_Your task_
Return all the entries below exactly, except for the images they hold.

· · · · · · ·

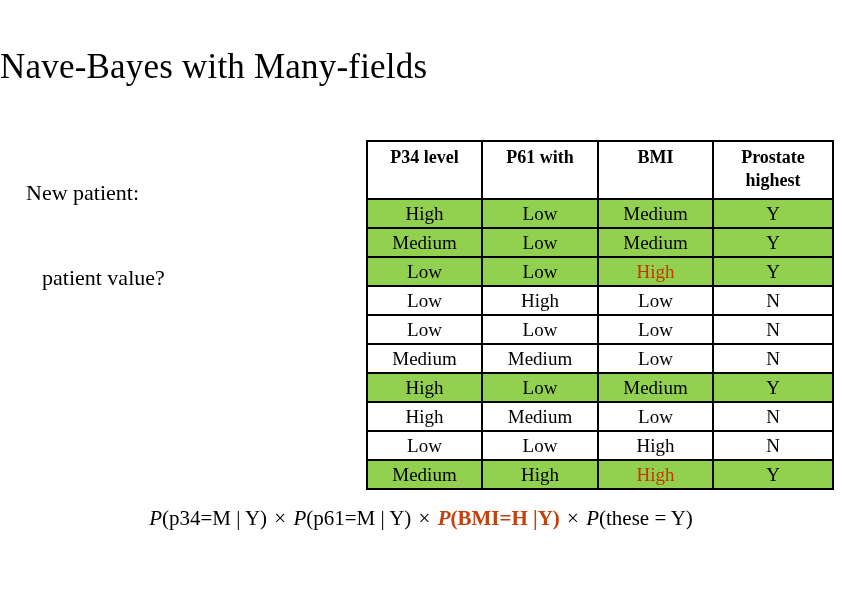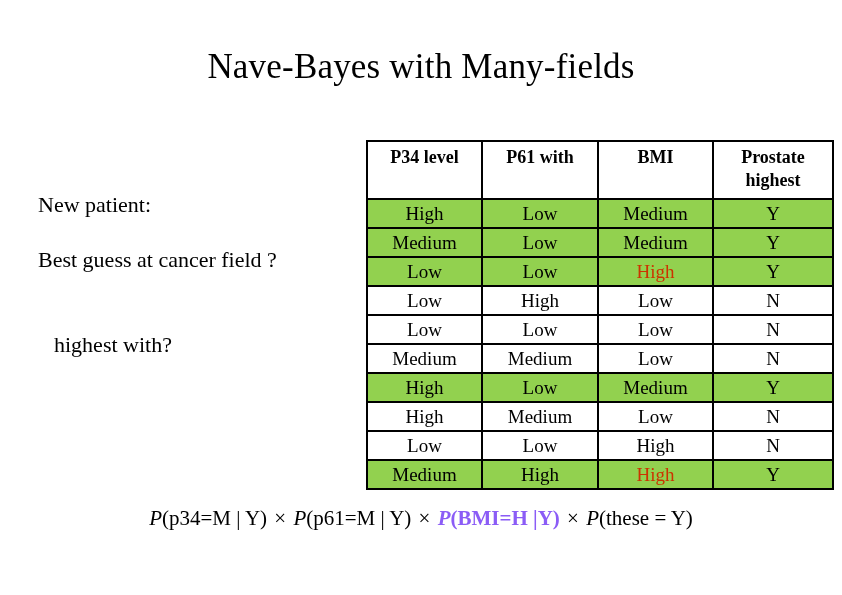--- a/index.html
+++ b/index.html
@@ -22,7 +22,7 @@
     left: 0;
     top: 46px;
     width: 842px;
-    text-align: center;
+    text-align: left;
     font-size: 35px;
     line-height: 42px;
     font-weight: normal;

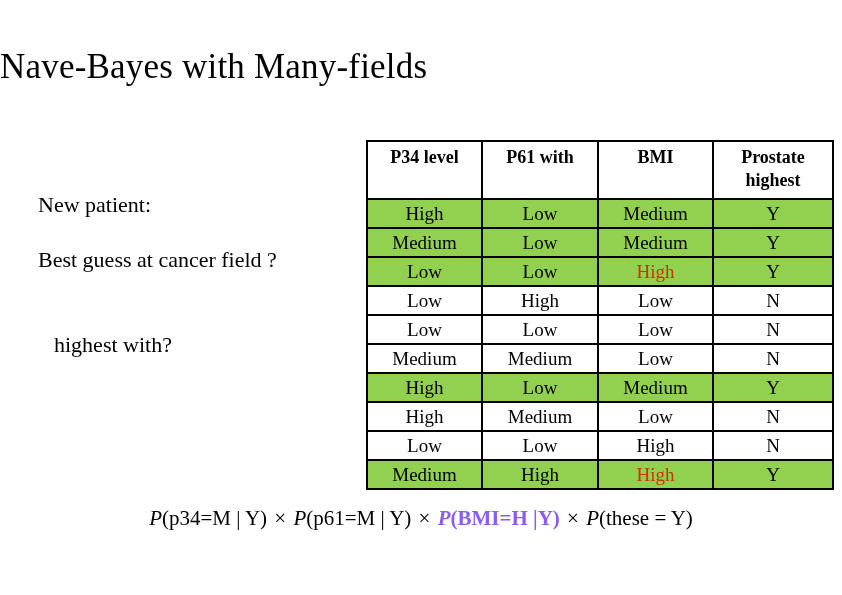--- a/index.html
+++ b/index.html
@@ -39,7 +39,7 @@
     line-height: 29px;
   }
   #left-column .para {
-    margin: 12px;
+    margin: 0;
   }
   #left-column .para.gap-top {
     margin-top: 26px;

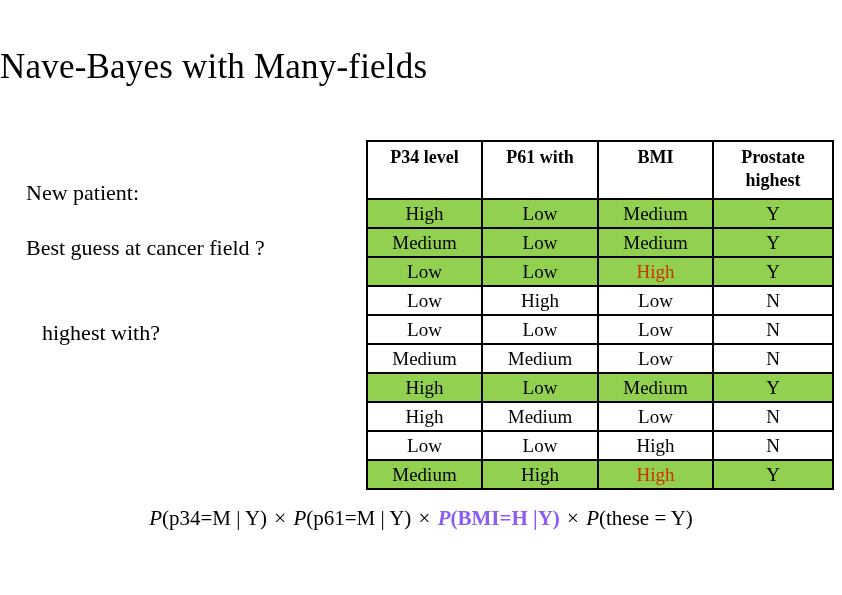--- a/index.html
+++ b/index.html
@@ -135,7 +135,6 @@
 
 <div id="left-column">
   <div class="para">New patient:</div>
-  <div class="para gap-top">Best guess at cancer field ?</div>
   <div class="para indent-block">
     <span class="line2">highest with?</span>
   </div>

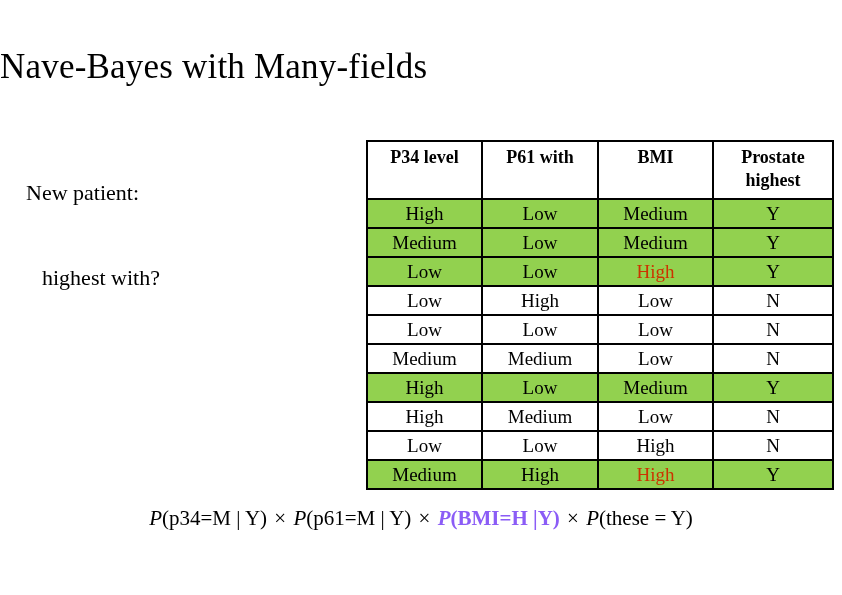--- a/index.html
+++ b/index.html
@@ -136,7 +136,7 @@
 <div id="left-column">
   <div class="para">New patient:</div>
   <div class="para indent-block">
-    <span class="line2">highest with?</span>
+    <span class="line2">patient value?</span>
   </div>
 </div>
 

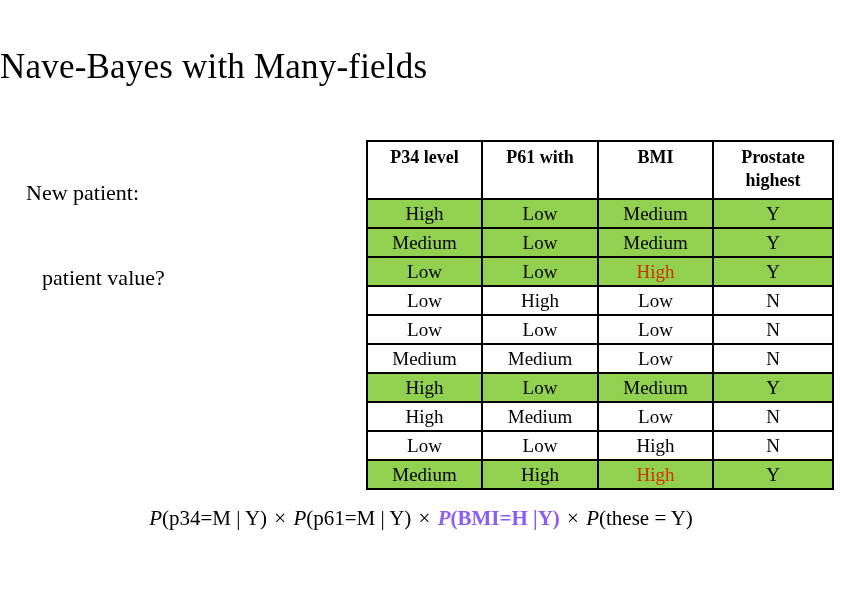--- a/index.html
+++ b/index.html
@@ -120,7 +120,7 @@
     padding: 0 2px;
   }
   #formulas .term-red {
-    color: #8b5cf6;
+    color: #c2410c;
     font-weight: bold;
   }
   #formulas .term-red .pfun {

· · · · · · ·

_Task solution_
--- a/index.html
+++ b/index.html
@@ -22,7 +22,7 @@
     left: 0;
     top: 46px;
     width: 842px;
-    text-align: center;
+    text-align: left;
     font-size: 35px;
     line-height: 42px;
     font-weight: normal;

--- a/index.html
+++ b/index.html
@@ -39,7 +39,7 @@
     line-height: 29px;
   }
   #left-column .para {
-    margin: 12px;
+    margin: 0;
   }
   #left-column .para.gap-top {
     margin-top: 26px;

--- a/index.html
+++ b/index.html
@@ -135,7 +135,6 @@
 
 <div id="left-column">
   <div class="para">New patient:</div>
-  <div class="para gap-top">Best guess at cancer field ?</div>
   <div class="para indent-block">
     <span class="line2">highest with?</span>
   </div>

--- a/index.html
+++ b/index.html
@@ -136,7 +136,7 @@
 <div id="left-column">
   <div class="para">New patient:</div>
   <div class="para indent-block">
-    <span class="line2">highest with?</span>
+    <span class="line2">patient value?</span>
   </div>
 </div>
 

--- a/index.html
+++ b/index.html
@@ -120,7 +120,7 @@
     padding: 0 2px;
   }
   #formulas .term-red {
-    color: #8b5cf6;
+    color: #c2410c;
     font-weight: bold;
   }
   #formulas .term-red .pfun {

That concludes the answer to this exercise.